Medical Device Daily Washington Editor
WASHINGTON — Just as the Centers for Medicare & Medicaid Services is reshaping its reimbursement mechanisms, so too are private payers. And three of the participants at this week’s Medical Device Manufacturers Association (MDMA; Washington) reimbursement conference gave an overview of how that terrain is changing and the potentially controversial role of specialty societies in recommending changes in reimbursement policy.
Judy Rosenbloom, founder and president of JR Associates (Reseda, California), a consultant firm, said of the device industry that it “has formalized a process of reimbursement” but that new trends are shaping reimbursement policy in the private sector.
“We keep going to CMS and getting more accurate payment systems,” with more clarity and transparency, she said, but private payers “are taking control,” and imaging “is a hot button” for them. Private insurers want to see the kind of performance differences seen in pay-for-performance programs, as well as more information on provider qualifications, the latter of which amounts to a form of accreditation. Private payers also want information on medical necessity, “especially in the imaging and cardiology world,” Rosenbloom said.
In an effort to constrain cost increases, health plans are “hiring benefit management companies” to “either establish clinical guidelines or turning to the experts” for help in establishing those guidelines, she said, adding that the experts “are the ones who decide whether a beneficiary gets the device.”
According to Rosenbloom, more stringent coverage policies are becoming more prevalent, “and they’re partnering more with the specialty societies,” such as the American College of Cardiology (Philadelphia). The effort by insurers to develop appropriateness criteria for device reimbursement “is all based on evidence-based guidelines,” and specialty societies are playing an increasingly central role in this field.

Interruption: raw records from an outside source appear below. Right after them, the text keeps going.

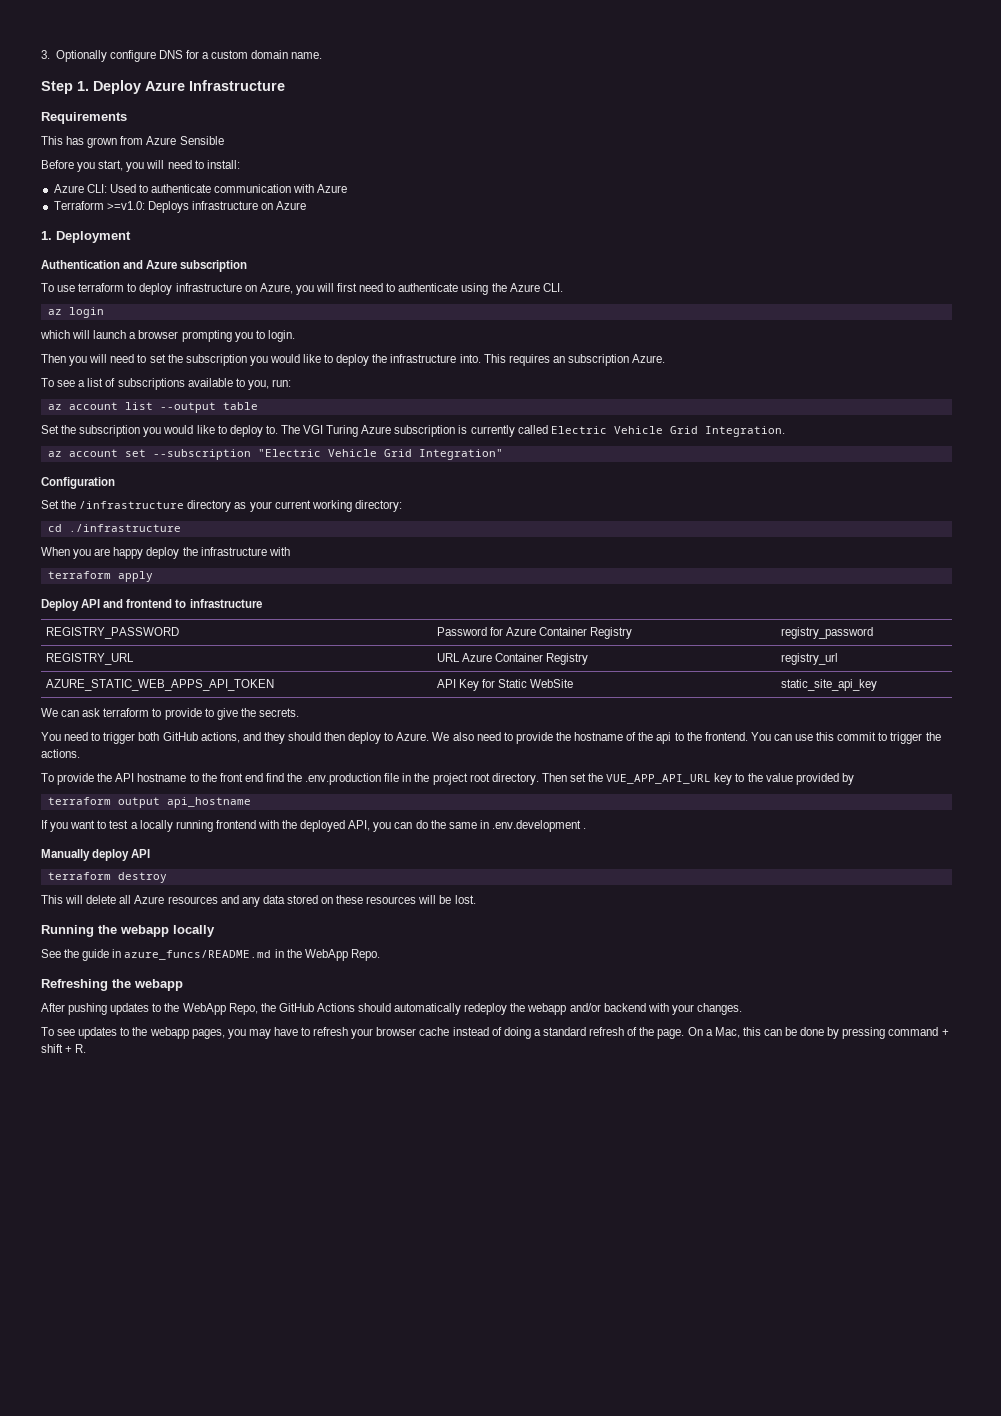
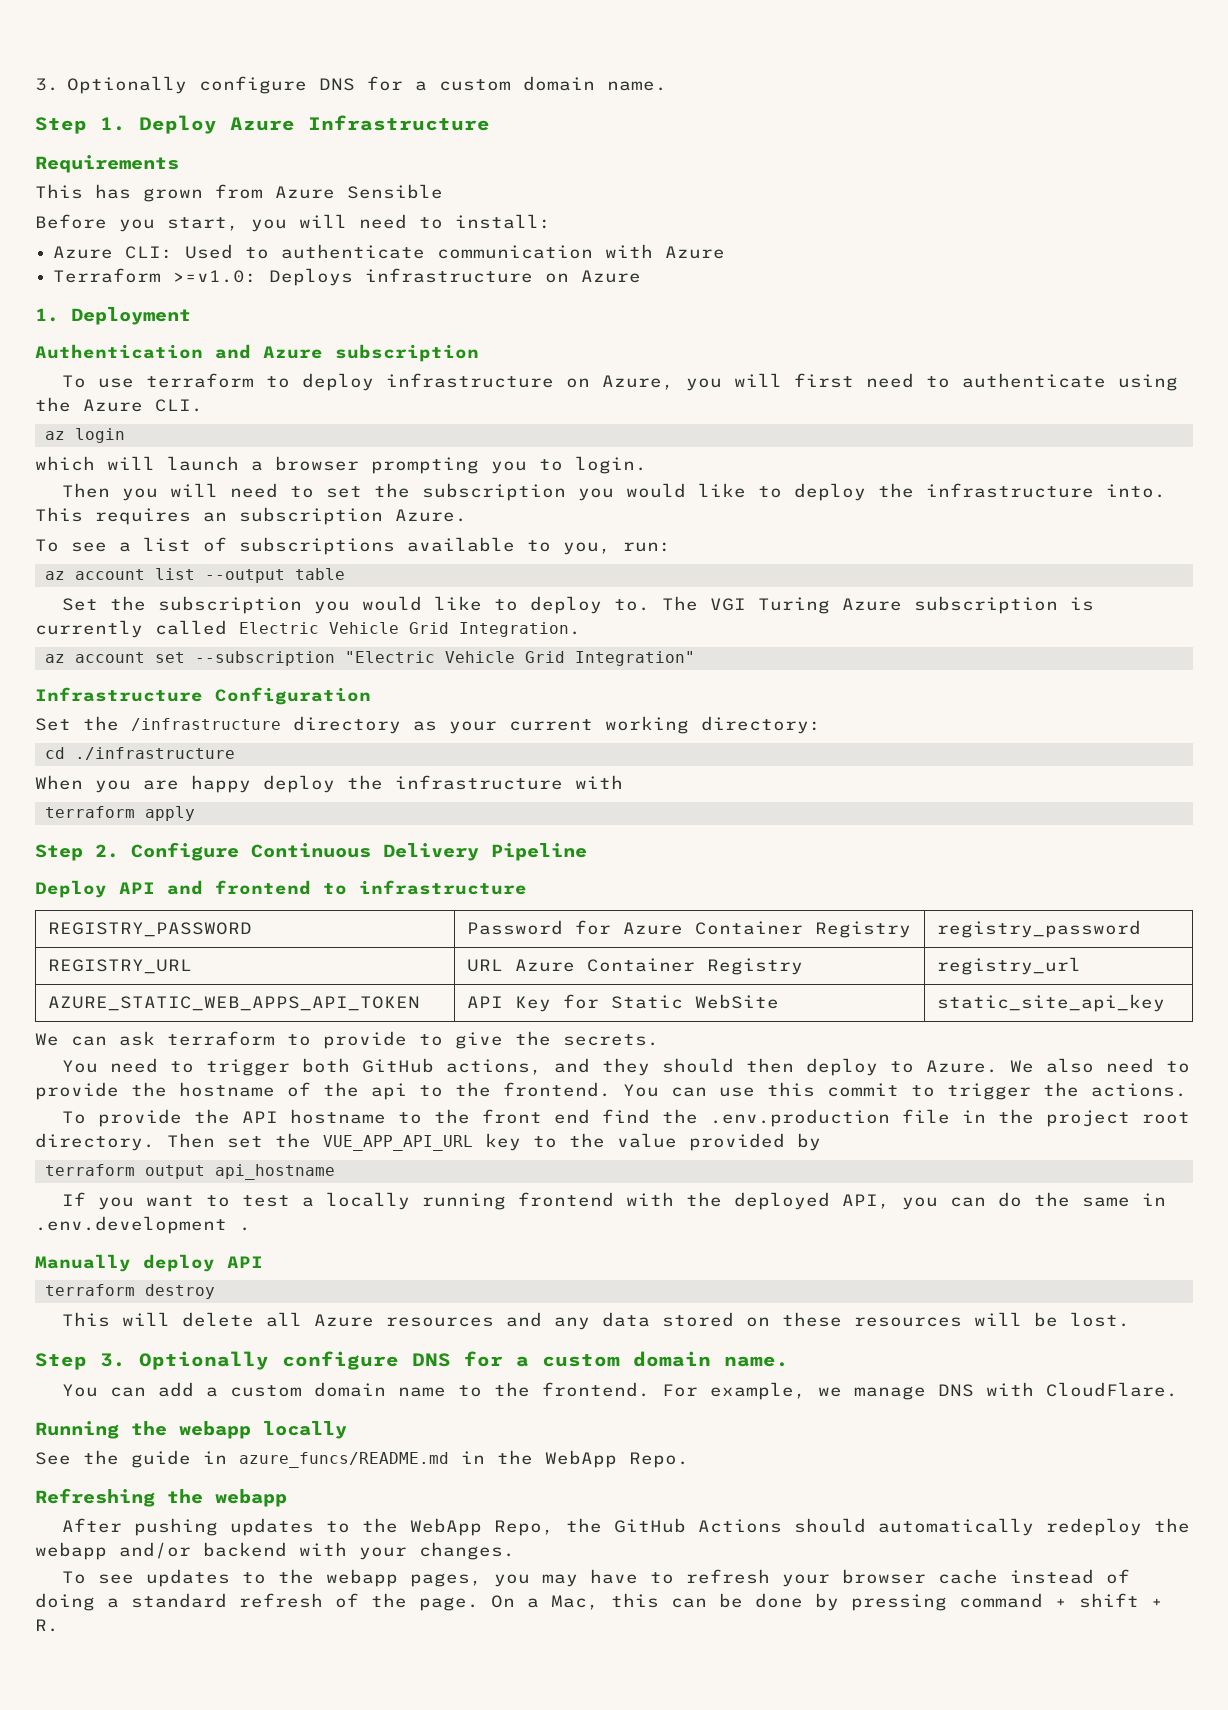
- Configuration
+ Infrastructure Configuration
+ Step 2. Configure Continuous Delivery Pipeline
+ Step 3. Optionally configure DNS for a custom domain name.
+ You can add a custom domain name to the frontend. For example, we manage DNS with CloudFlare.

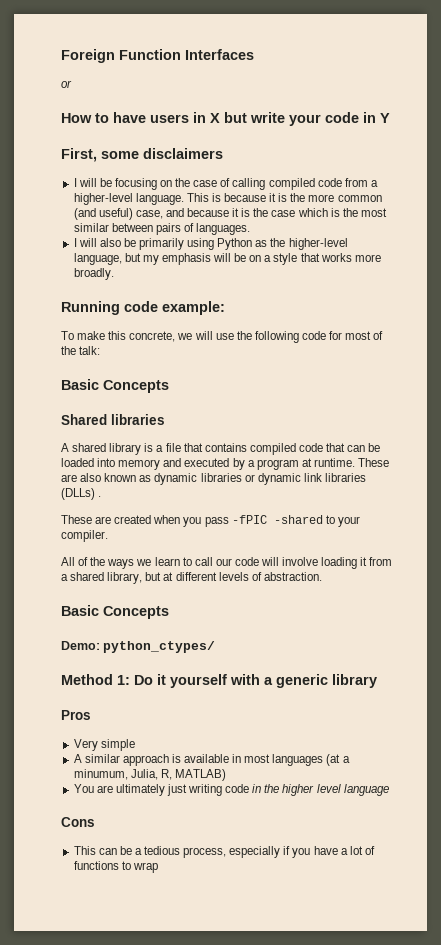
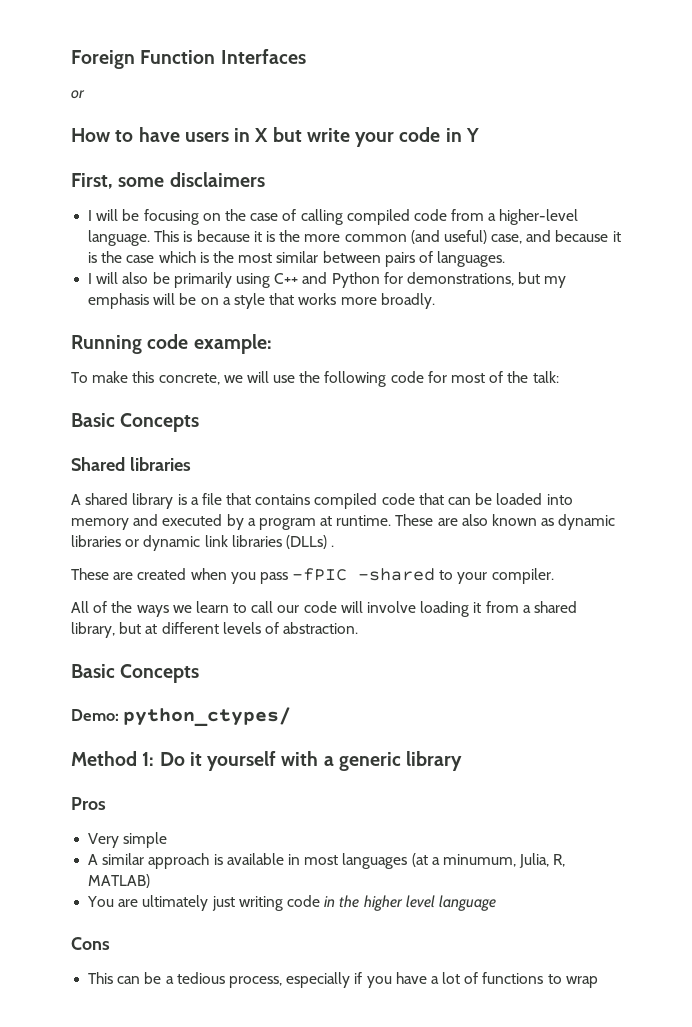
- I will also be primarily using Python as the higher-level language, but my emphasis will be on a style that works more broadly.
+ I will also be primarily using C++ and Python for demonstrations, but my emphasis will be on a style that works more broadly.

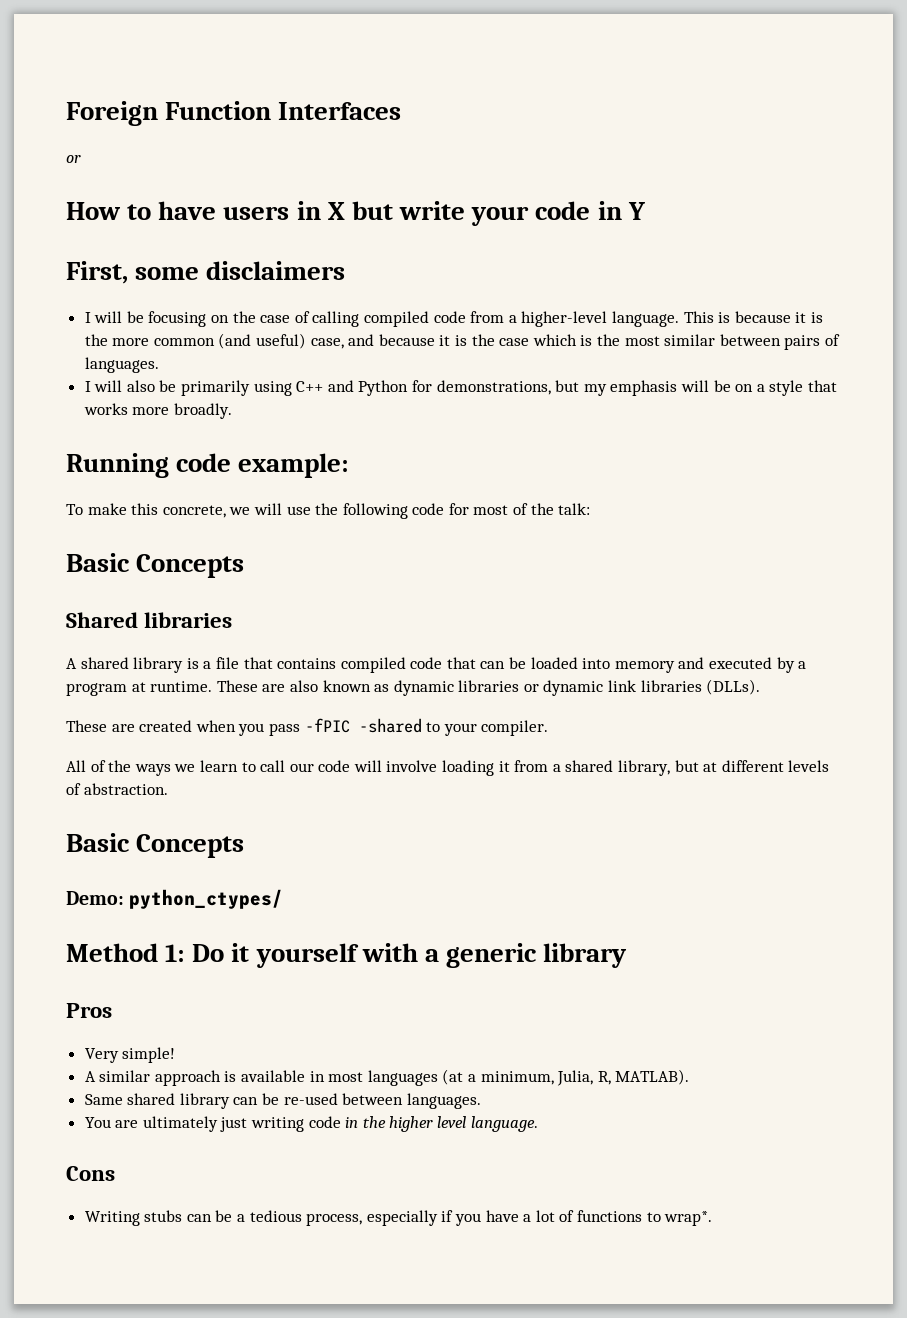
- These are also known as dynamic libraries or dynamic link libraries (DLLs) .
+ These are also known as dynamic libraries or dynamic link libraries (DLLs).
- Very simple
+ Very simple!
- A similar approach is available in most languages (at a minumum, Julia, R, MATLAB)
+ A similar approach is available in most languages (at a minimum, Julia, R, MATLAB).
+ Same shared library can be re-used between languages.
- You are ultimately just writing code in the higher level language
+ You are ultimately just writing code in the higher level language.
- This can be a tedious process, especially if you have a lot of functions to wrap
+ Writing stubs can be a tedious process, especially if you have a lot of functions to wrap*.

Jo Ellen Slurzberg, VP for reimbursement and health policy at holding company Almyra (Boxborough, Massachusetts) and the chair of the MDMA reimbursement task force, said, “we are at a fork in the road in many respects” with regard to relationships with specialty societies.
Slurzberg said, “as payers have moved away from the idea that they are practicing medicine, a lot of the quality standards [developed by specialty societies] and standards of care ... have moved not only from managing things from a quality perspective, [but also] are now linked to coverage.”
And coverage is, in turn, determined in part by the use of current procedural terminology (CPT) codes, which are descriptive terms and identifying codes used to report medical services and procedures. They provide standard terminology to describe medical, surgical, and diagnostic services.
“When we think about those who influence [CPT codes], specialty societies” have a huge role, Slurzberg said, and because “the issue of budget neutrality always creeps in” device makers have to decide how they will ensure that the process of crafting the language in CPT codes is transparent.
Slurzberg recommended that small device makers “should be aware of what your competitors are doing” because “codes could be made at the expense of your product.” In an ideal world, she said, “reimbursement should level the playing field, but sometimes it doesn’t.”
This can be because smaller companies “may not realize the importance” of courting the specialty societies. She said that society web sites will usually list their sponsors, which “will give an idea of” the urgency of engaging a society.
Part of the problem, Slurzberg said, is that medical societies “don’t have transparent processes,” and “there is a lot of money changing hands,” partly in the form of payment for the conduct of clinical trials.
Large companies have the advantage in this game, and because CMS relies on specialty societies, “they need to operate with a lot of sunshine” in order to avoid running afoul of ethical principles.
She said that there may be some momentum in this direction, but offered no specifics.
John McInnes, MD, a partner at the law firm of Arnold & Porter (Washington), said that when talking with clients about getting a device to market, “the strategy will always include communication with specialty societies” to gauge their attitude. Doctors should “always be involved from the beginning as clinical investigators and adopters of technology,” but “there are certain key opinion leaders” to consider as well, he said.
McInnes also noted that while opinion leaders usually lead opinion, that is not always the case. The relationship between leaders and the rank-and-file goes both ways.
So when it comes to specialty societies, McInnes said, “ignore them at your own peril,” noting “their attitudes can make or break a technology’s adoption.” One barrier of interest is that some doctors have “this attitude of a zero-sum game” in that they may believe that more money for devices equals less for doctors. Regardless, “evidence-based medicine is your best argument” when trying to persuade doctors to look at your technology.
“Be very, very aware of competing procedures” that are vying for the same reimbursement niche, which often parallels turf battles within or between societies, McInnes advised. “A lot of times, they’ll avoid taking a position that will make them appear to advocate for a specific device,” he said, but that will not completely halt their willingness to take a public stand.
McInnes recommended that device makers carefully consider the perspectives of all societies.
“Engage them early and often,” he said. “Respect their roles” and device makers will find that “good patient care and strong evidence are always the best arguments.”